## Exercise objective
Without the pictures, give every record again exactly.

Difference listings:
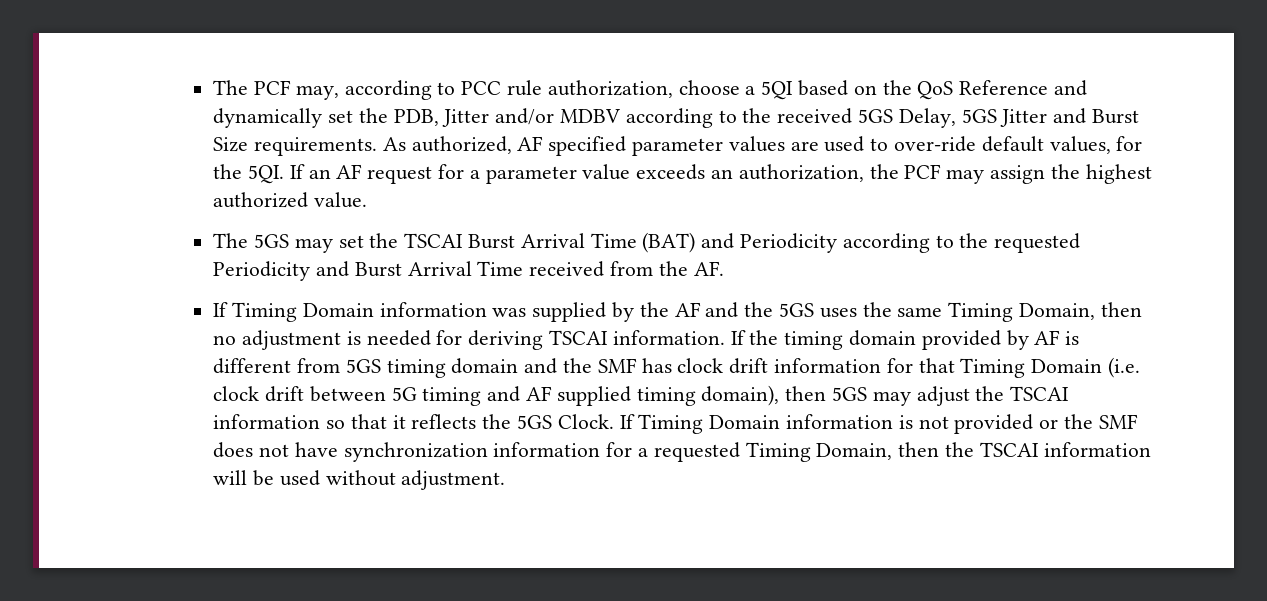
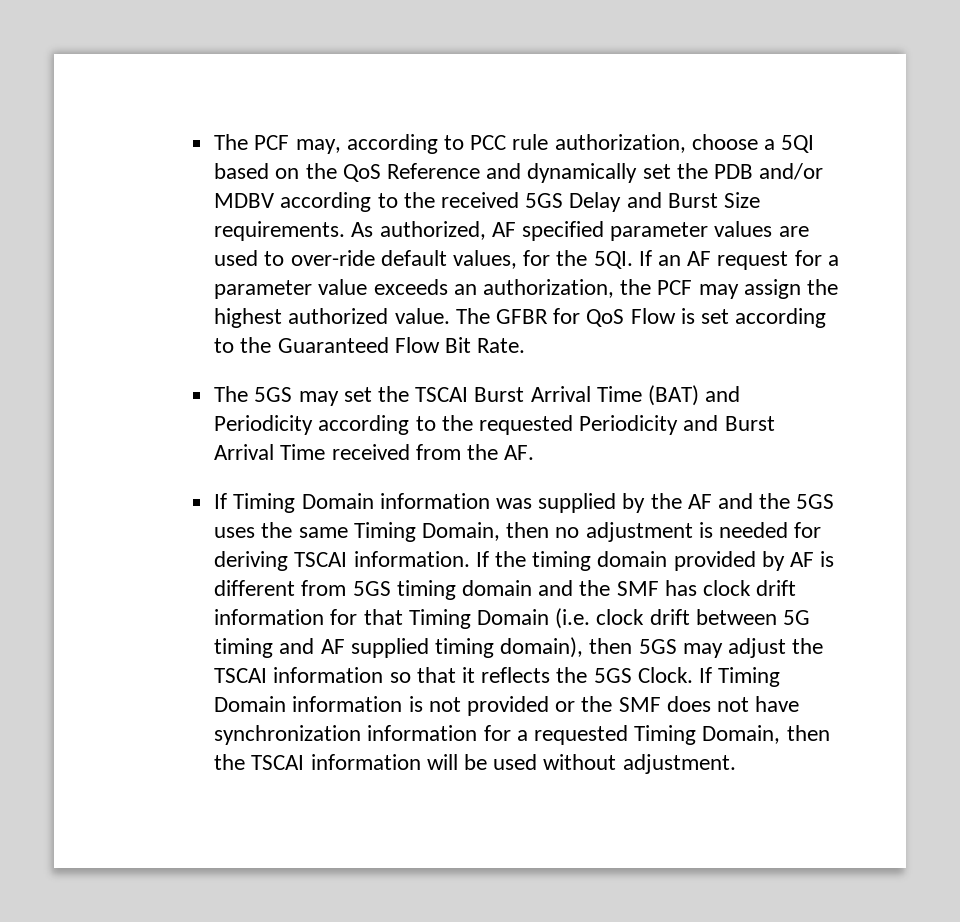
- The PCF may, according to PCC rule authorization, choose a 5QI based on the QoS Reference and dynamically set the PDB, Jitter and/or MDBV according to the received 5GS Delay, 5GS Jitter and Burst Size requirements.
+ The PCF may, according to PCC rule authorization, choose a 5QI based on the QoS Reference and dynamically set the PDB and/or MDBV according to the received 5GS Delay and Burst Size requirements.
+ The GFBR for QoS Flow is set according to the Guaranteed Flow Bit Rate.

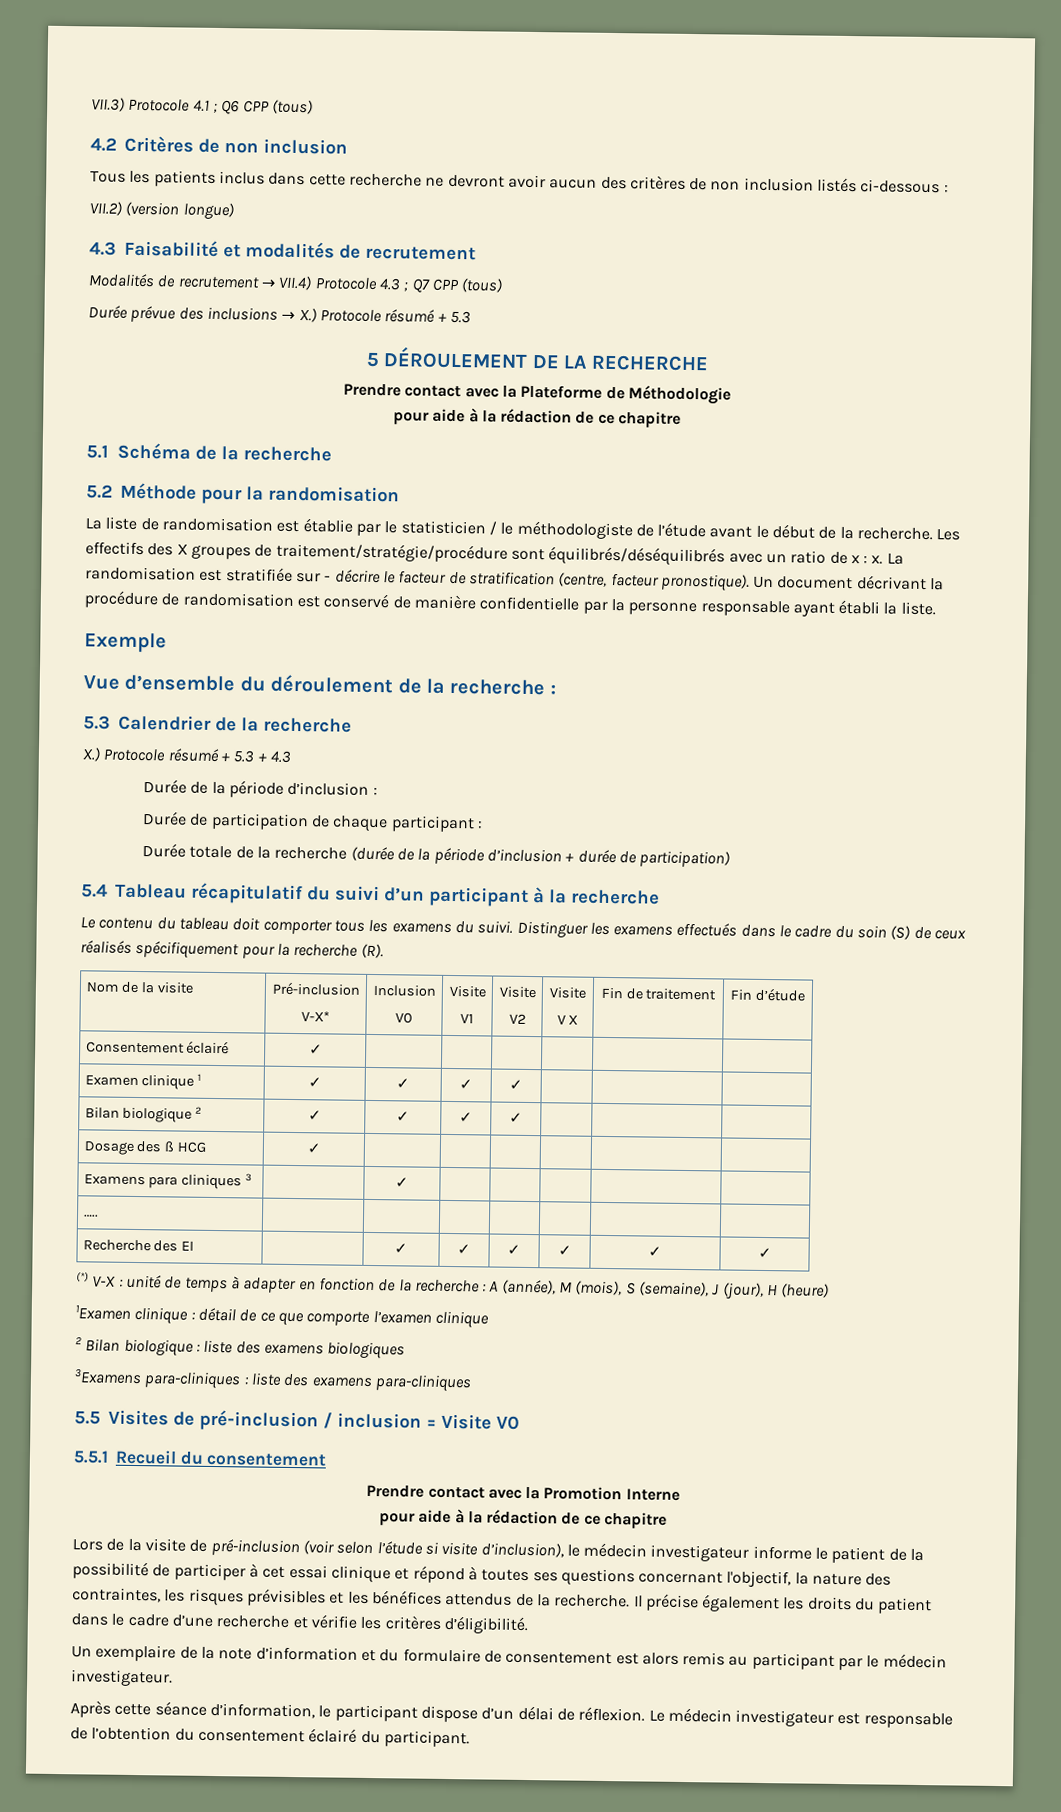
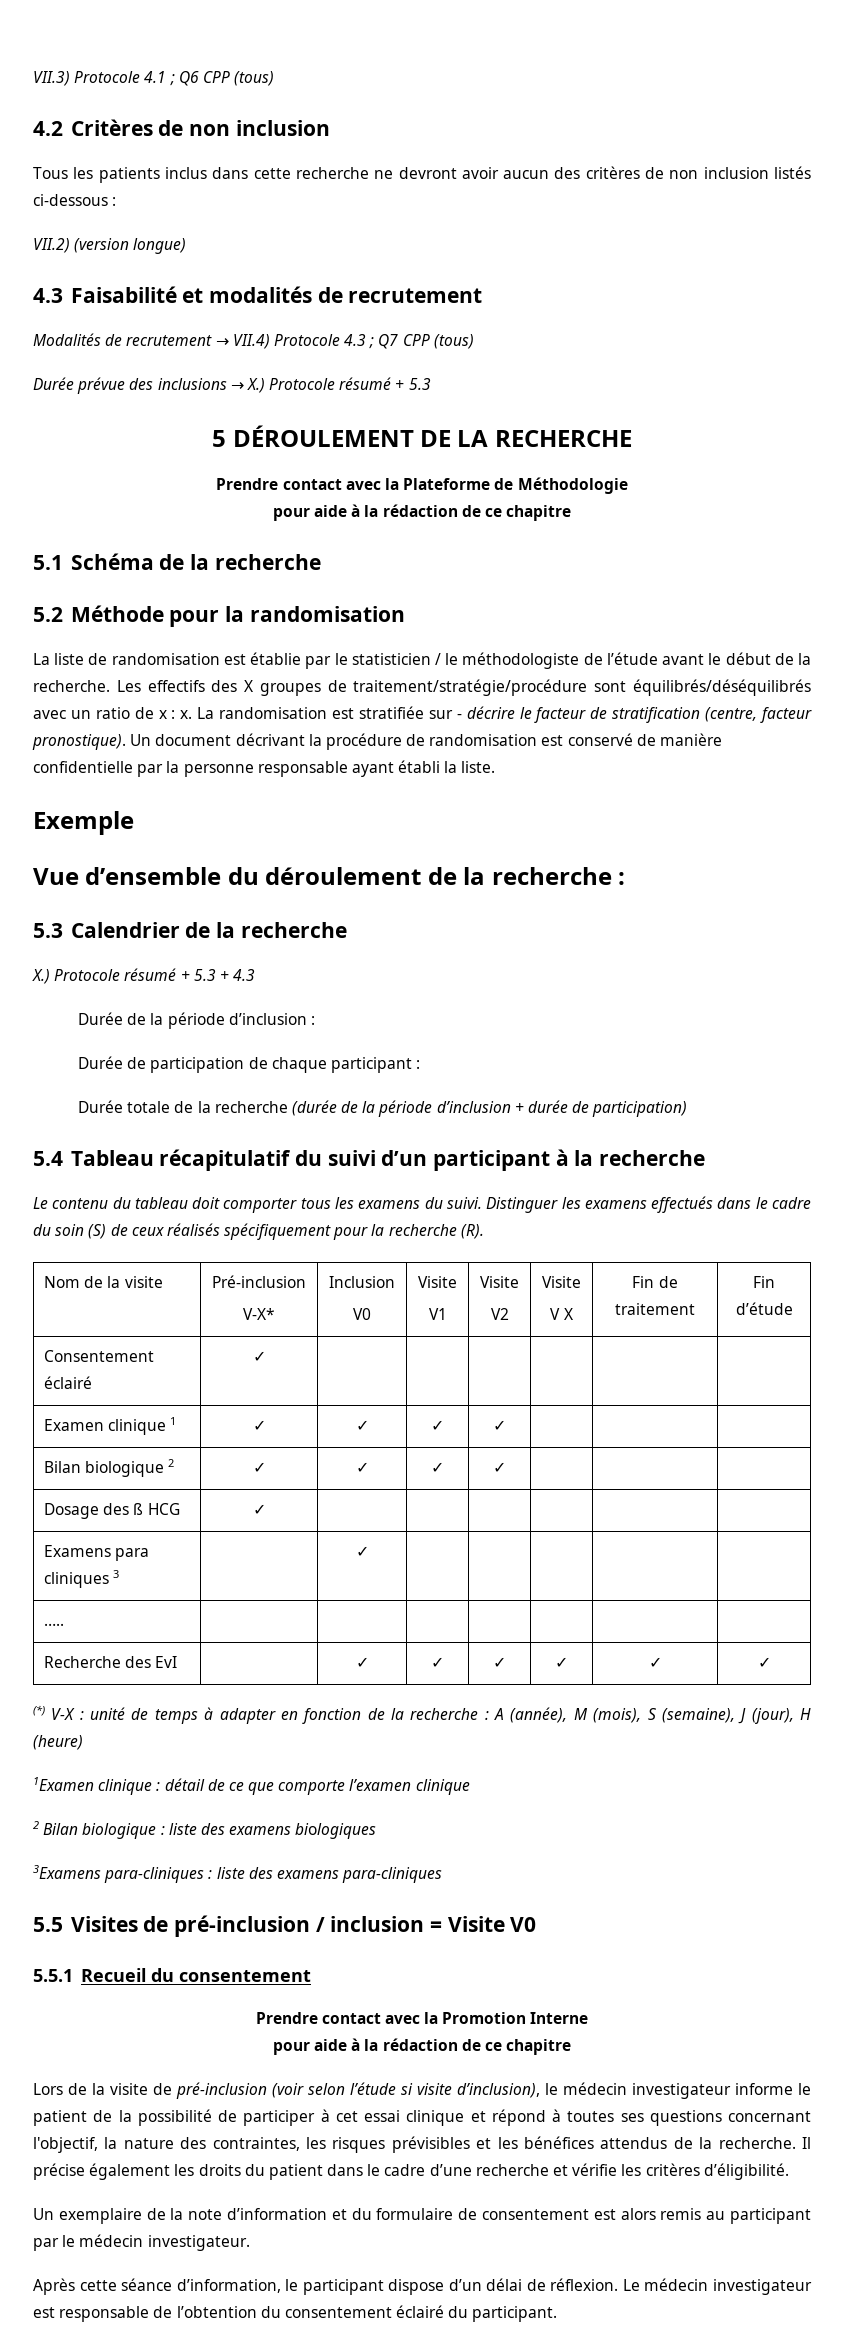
- Recherche des EI | | ✓ | ✓ | ✓ | ✓ | ✓ | ✓
+ Recherche des EvI | | ✓ | ✓ | ✓ | ✓ | ✓ | ✓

## Your solution
- The PCF may, according to PCC rule authorization, choose a 5QI based on the QoS Reference and dynamically set the PDB, Jitter and/or MDBV according to the received 5GS Delay, 5GS Jitter and Burst Size requirements.
+ The PCF may, according to PCC rule authorization, choose a 5QI based on the QoS Reference and dynamically set the PDB and/or MDBV according to the received 5GS Delay and Burst Size requirements.
+ The GFBR for QoS Flow is set according to the Guaranteed Flow Bit Rate.

- Recherche des EI | | ✓ | ✓ | ✓ | ✓ | ✓ | ✓
+ Recherche des EvI | | ✓ | ✓ | ✓ | ✓ | ✓ | ✓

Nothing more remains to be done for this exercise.